I-15 US20 Design Summary Report The Transportation System Alternatives (TSA) Study, conducted by DKS Associates for ITD District 6 and the Bonneville Metropolitan Planning Organization (BMPO) in 2010, found that the highway infrastructure in the core area of the Greater Idaho Falls area would not be adequate to accommodate the growth expected in the region by the year 2035. In particular, the aging infrastructure surrounding the interchange of I-15 and US-20 would not be able to carry the volume of traffic forecast for the corridor and significant breakdown and delay would occur if significant improvements are not made.
The purpose of this project has been to explore the present and future operational characteristics of the corridor and to identify potential low or medium cost projects that could extend the life and functions of the corridor alone or in combination with other more expensive long-term projects.
Ultimate solution of the problems at and near the I-15/US-20 interchange will not be simple of inexpensive. A combination of strategies were recommended by the TSA Study to meet the future needs of these two roadways cost-effectively and in a manner consistent with the principles for meeting other roadway needs of the metropolitan area. The study recommended the development of an inner strategic arterial loop and outer beltway be designed to provide reasonable alternatives for the I-15 to US-20 movements to the extent possible. These two beltways would require alternative connections between I-15 and US-20 to the north of the present interchange.
The TSA Study also recommended physical improvements to the existing I-15/US-20 interchange be considered that would provide more throughput at a reasonable level of service. The study recommended a detailed corridor study be initiated to evaluate the options for improving the interchange performance and the performance of the roadways near the interchange. This current effort is in response to that recommendation. The project was designed to examine the need for operation improvements in three time frames – current conditions (2013), mid-term (2020) and long-term (2035). For the long-term conditions, the project also examined the need for and potential effectiveness of low to medium cost improvements with and without an inner arterial beltway providing an alternative connection between I-15 and US-20 north of the present interchange.

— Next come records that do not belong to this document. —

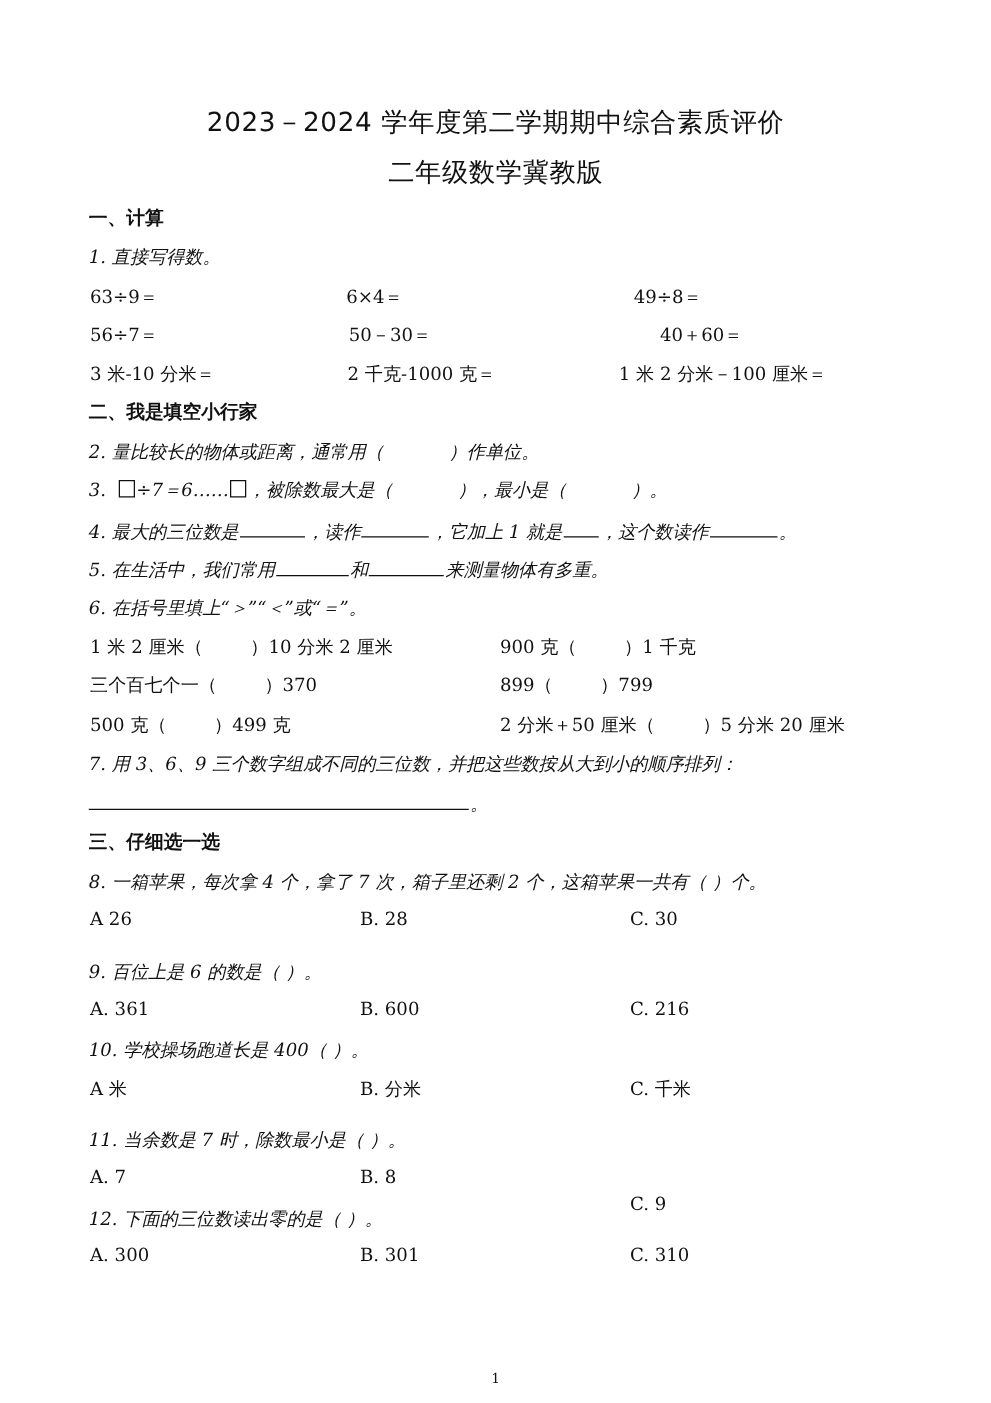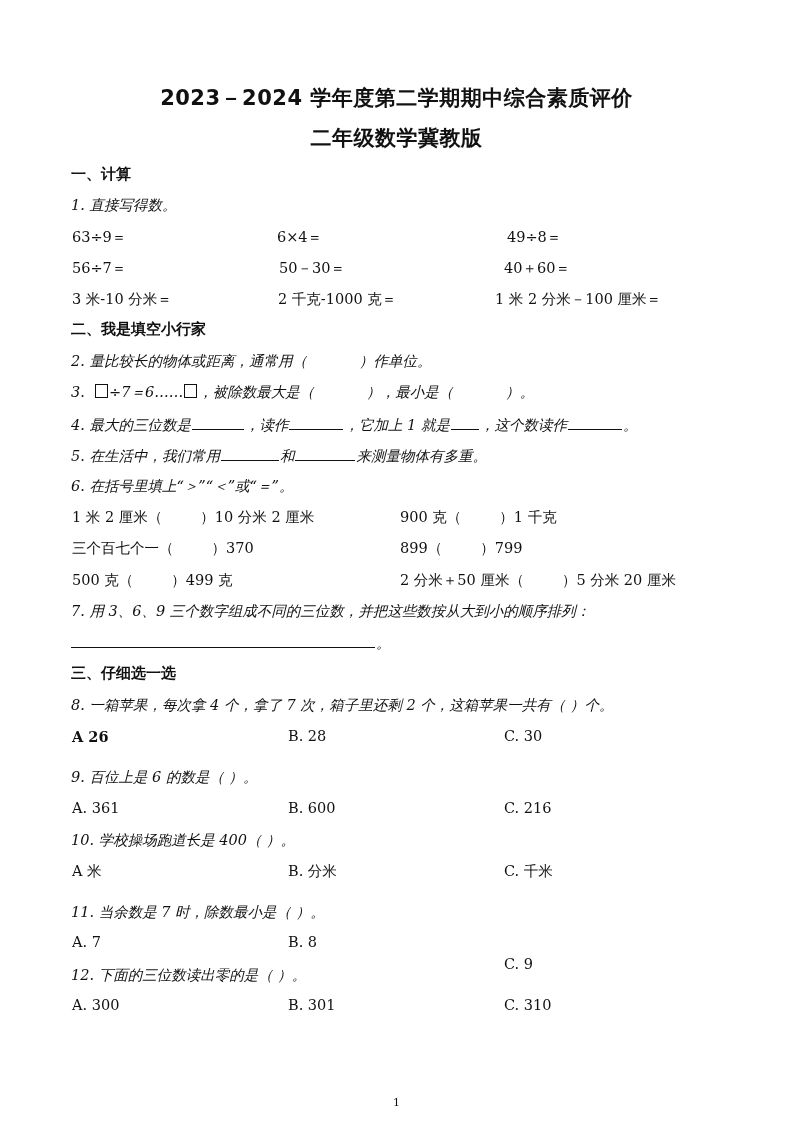--- a/index.html
+++ b/index.html
@@ -12,7 +12,7 @@
   .title {
     left: 0; width: 793px; text-align: center;
     font-family: "DejaVu Sans", "Liberation Sans", sans-serif;
-    font-weight: bold; font-size: 21px; letter-spacing: 0.5px;
+    font-weight: normal; font-size: 21px; letter-spacing: 0.5px;
   }
   .section {
     left: 71px; font-family: "DejaVu Sans", "Liberation Sans", sans-serif;

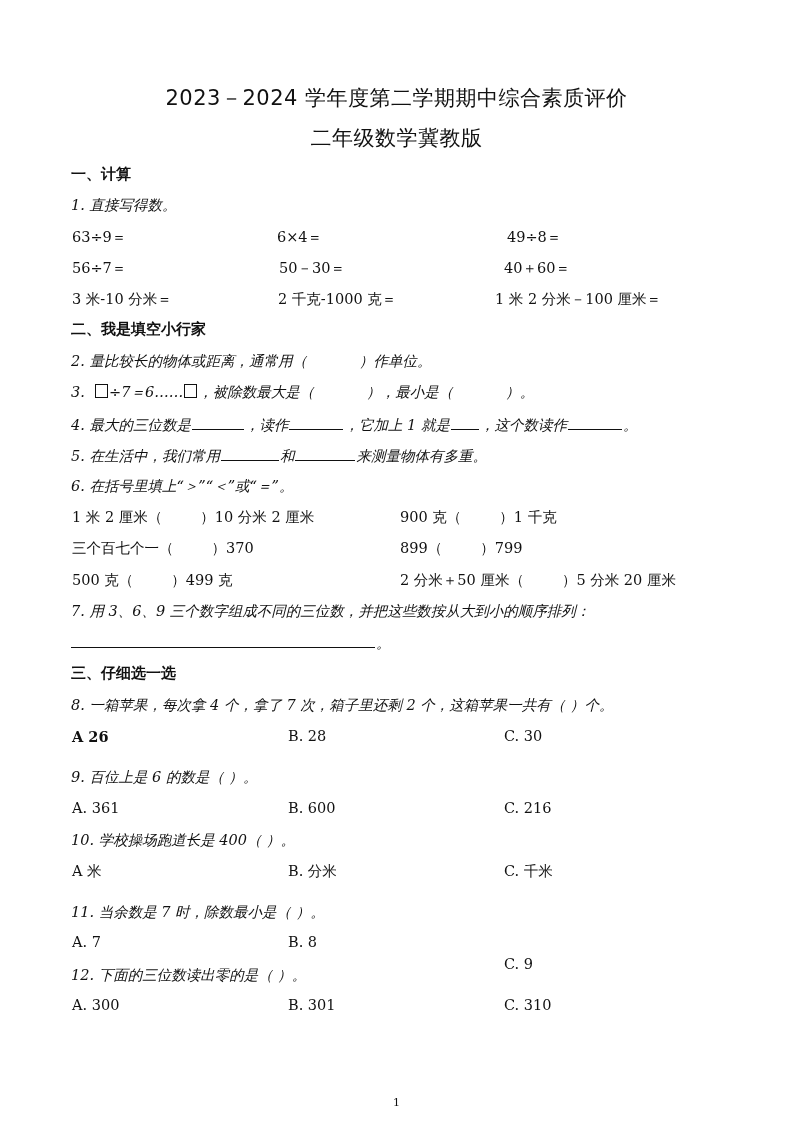--- a/index.html
+++ b/index.html
@@ -45,7 +45,7 @@
 <div class="abs col" style="top:228px; left:507px;">49÷8＝</div>
 <div class="abs col" style="top:259px; left:72px;">56÷7＝</div>
 <div class="abs col" style="top:259px; left:279px;">50－30＝</div>
-<div class="abs col" style="top:259px; left:504px;">40＋60＝</div>
+<div class="abs col" style="top:259px; left:528px;">40＋60＝</div>
 <div class="abs col" style="top:290px; left:72px;">3 米-10 分米＝</div>
 <div class="abs col" style="top:290px; left:278px;">2 千克-1000 克＝</div>
 <div class="abs col" style="top:290px; left:495px;">1 米 2 分米－100 厘米＝</div>

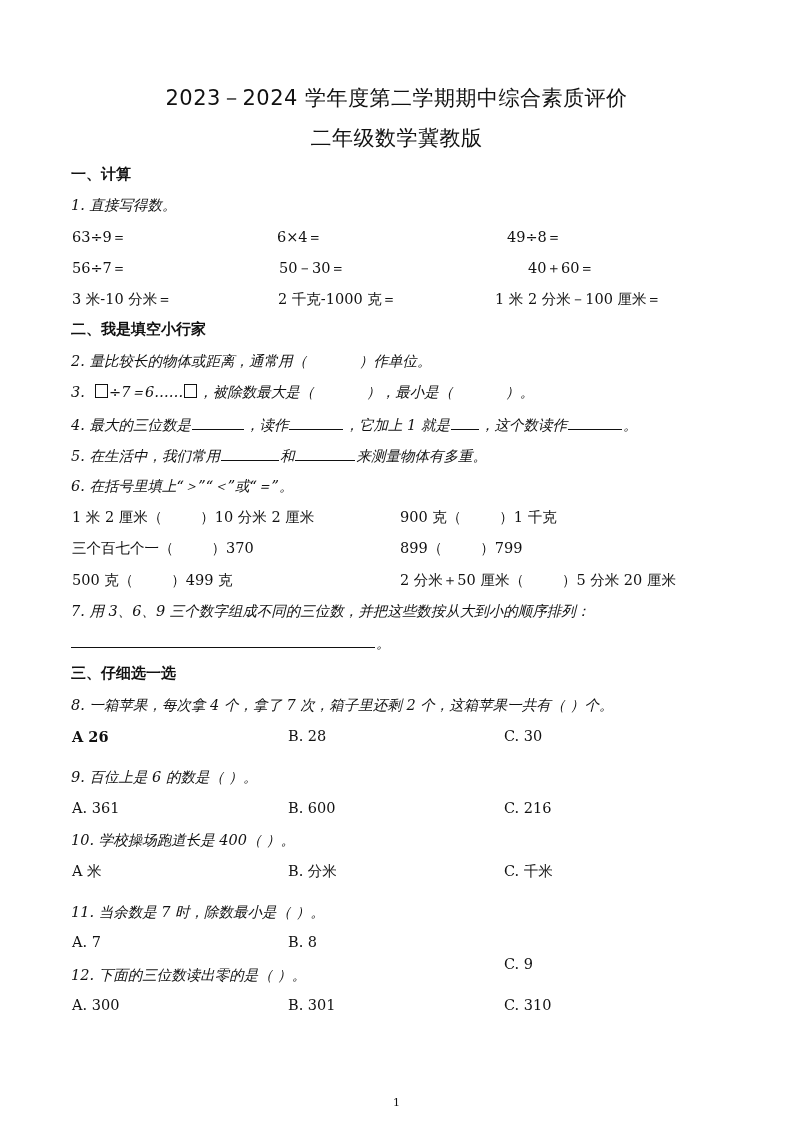--- a/index.html
+++ b/index.html
@@ -83,7 +83,7 @@
 <div class="abs section" style="top:664px;">三、仔细选一选</div>
 
 <div class="abs line" style="top:696px;">8.  一箱苹果，每次拿 4 个，拿了 7 次，箱子里还剩 2 个，这箱苹果一共有（      ）个。</div>
-<div class="abs col" style="top:728px; left:72px;font-weight:bold;">A  26</div>
+<div class="abs col" style="top:728px; left:72px;">A  26</div>
 <div class="abs col" style="top:728px; left:288px;">B.  28</div>
 <div class="abs col" style="top:728px; left:504px;">C.  30</div>
 

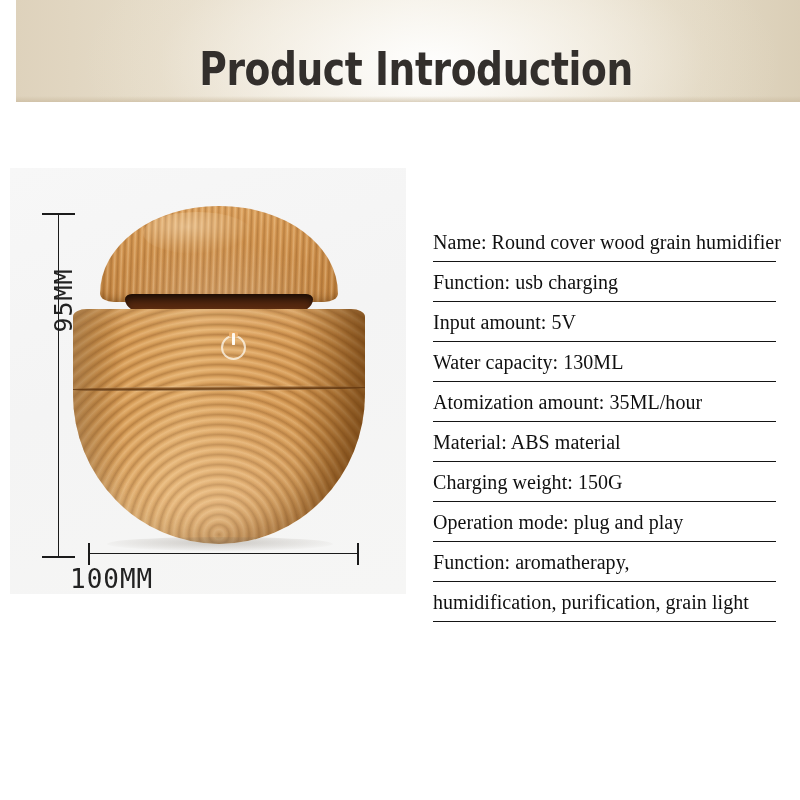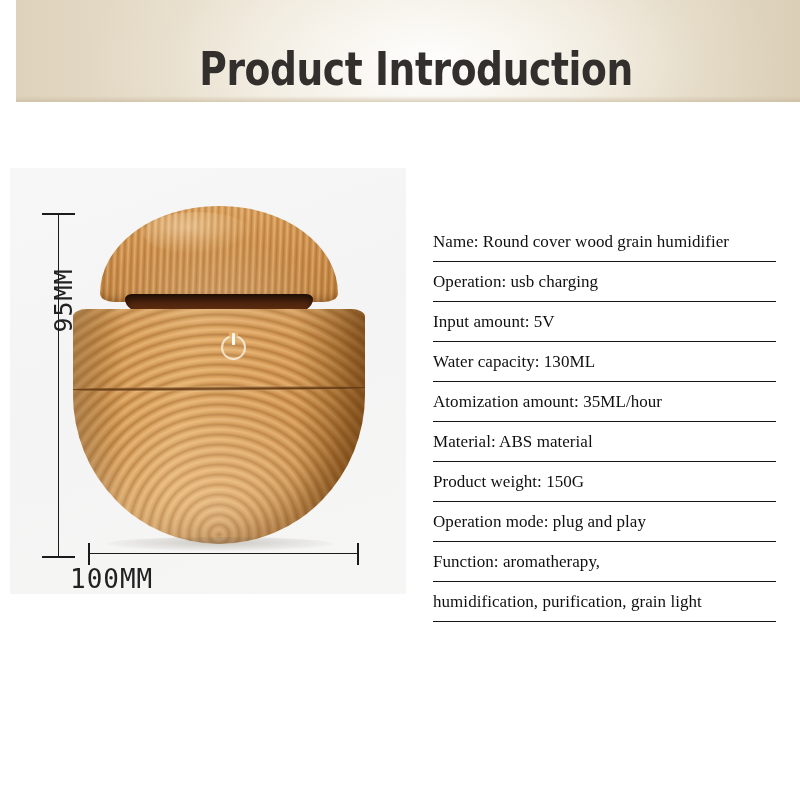--- a/index.html
+++ b/index.html
@@ -329,7 +329,7 @@
   }
   .spec-text {
     font-family: "Liberation Serif", serif;
-    font-size: 17px;
+    font-size: 20px;
     line-height: 20px;
     color: #101010;
     letter-spacing: 0.05px;

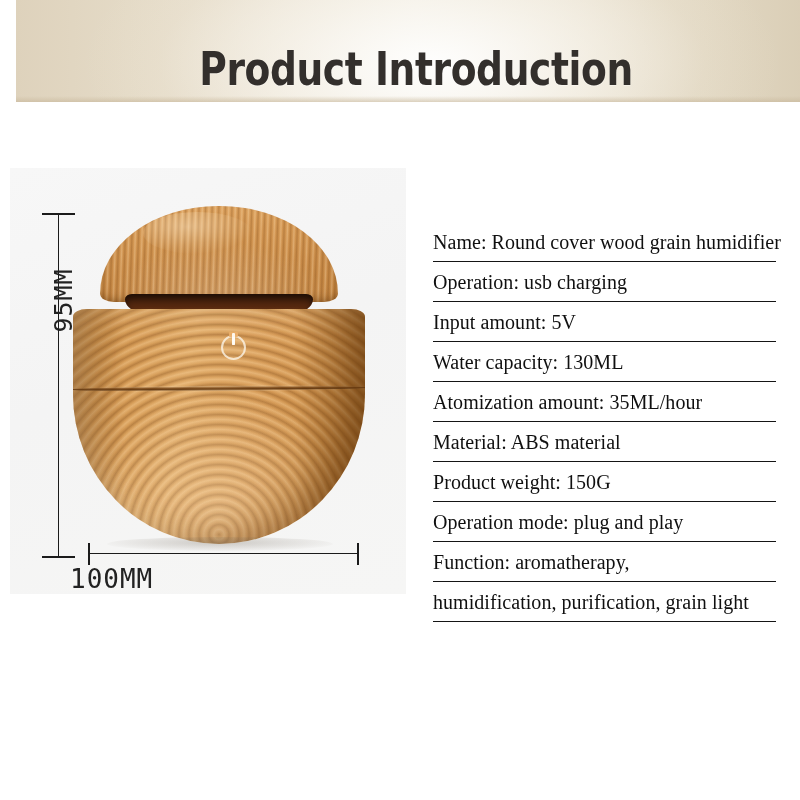--- a/index.html
+++ b/index.html
@@ -373,7 +373,7 @@
     <span class="spec-text">Name: Round cover wood grain humidifier</span>
   </div>
   <div class="spec-row">
-    <span class="spec-text">Operation: usb charging</span>
+    <span class="spec-text">Function: usb charging</span>
   </div>
   <div class="spec-row">
     <span class="spec-text">Input amount: 5V</span>

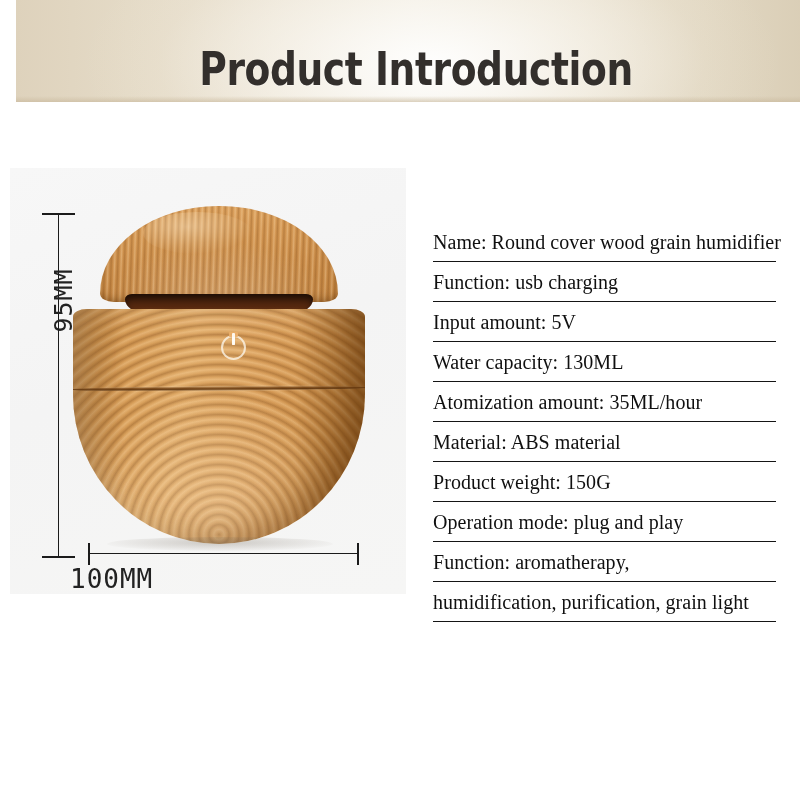--- a/index.html
+++ b/index.html
@@ -388,7 +388,7 @@
     <span class="spec-text">Material: ABS material</span>
   </div>
   <div class="spec-row">
-    <span class="spec-text">Product weight: 150G</span>
+    <span class="spec-text">Charging weight: 150G</span>
   </div>
   <div class="spec-row">
     <span class="spec-text">Operation mode: plug and play</span>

This project focused on the operation of I-15 and US-20 between the I-15/Broadway interchange and the US-20/Science Center Drive interchange in Idaho Falls, and included explicit consideration of the I-15/US-20 and US-20/Fremont Avenue interchanges. The operation of the corridor was evaluated using the microsimulation software VISSIM for present day and expected future traffic demands.
The project corridor not only serves traffic generated within the Greater Idaho Falls area, it also serves major through routes that carry regional and interstate traffic. I-15 acts as the main north-south route through eastern Idaho, connecting Montana to Utah. US-20 carries recreational, agricultural and commute traffic northeast from Idaho Falls toward Yellowstone National Park in Wyoming.
The main problems currently experienced by users of the corridor revolve around the intersection of US-20 and the I-15 ramps. Current problems experienced by users are delay for users travelling westbound on US-20 to southbound on I-15. Users taking the northbound I-15 off ramp to US-20 currently cause queuing to the gore point on that off-ramp, indicating that increased traffic volumes will result in queue spilling onto mainline I-15, which is an operational as well as safety problem. Forecast for 2020 and 2035 indicate that the problem becomes exponentially worse with growth in traffic. Back-up for the intersections will eventually spill back and clog the operation of the interchanges and ramps for Broadway and Fremont Avenue.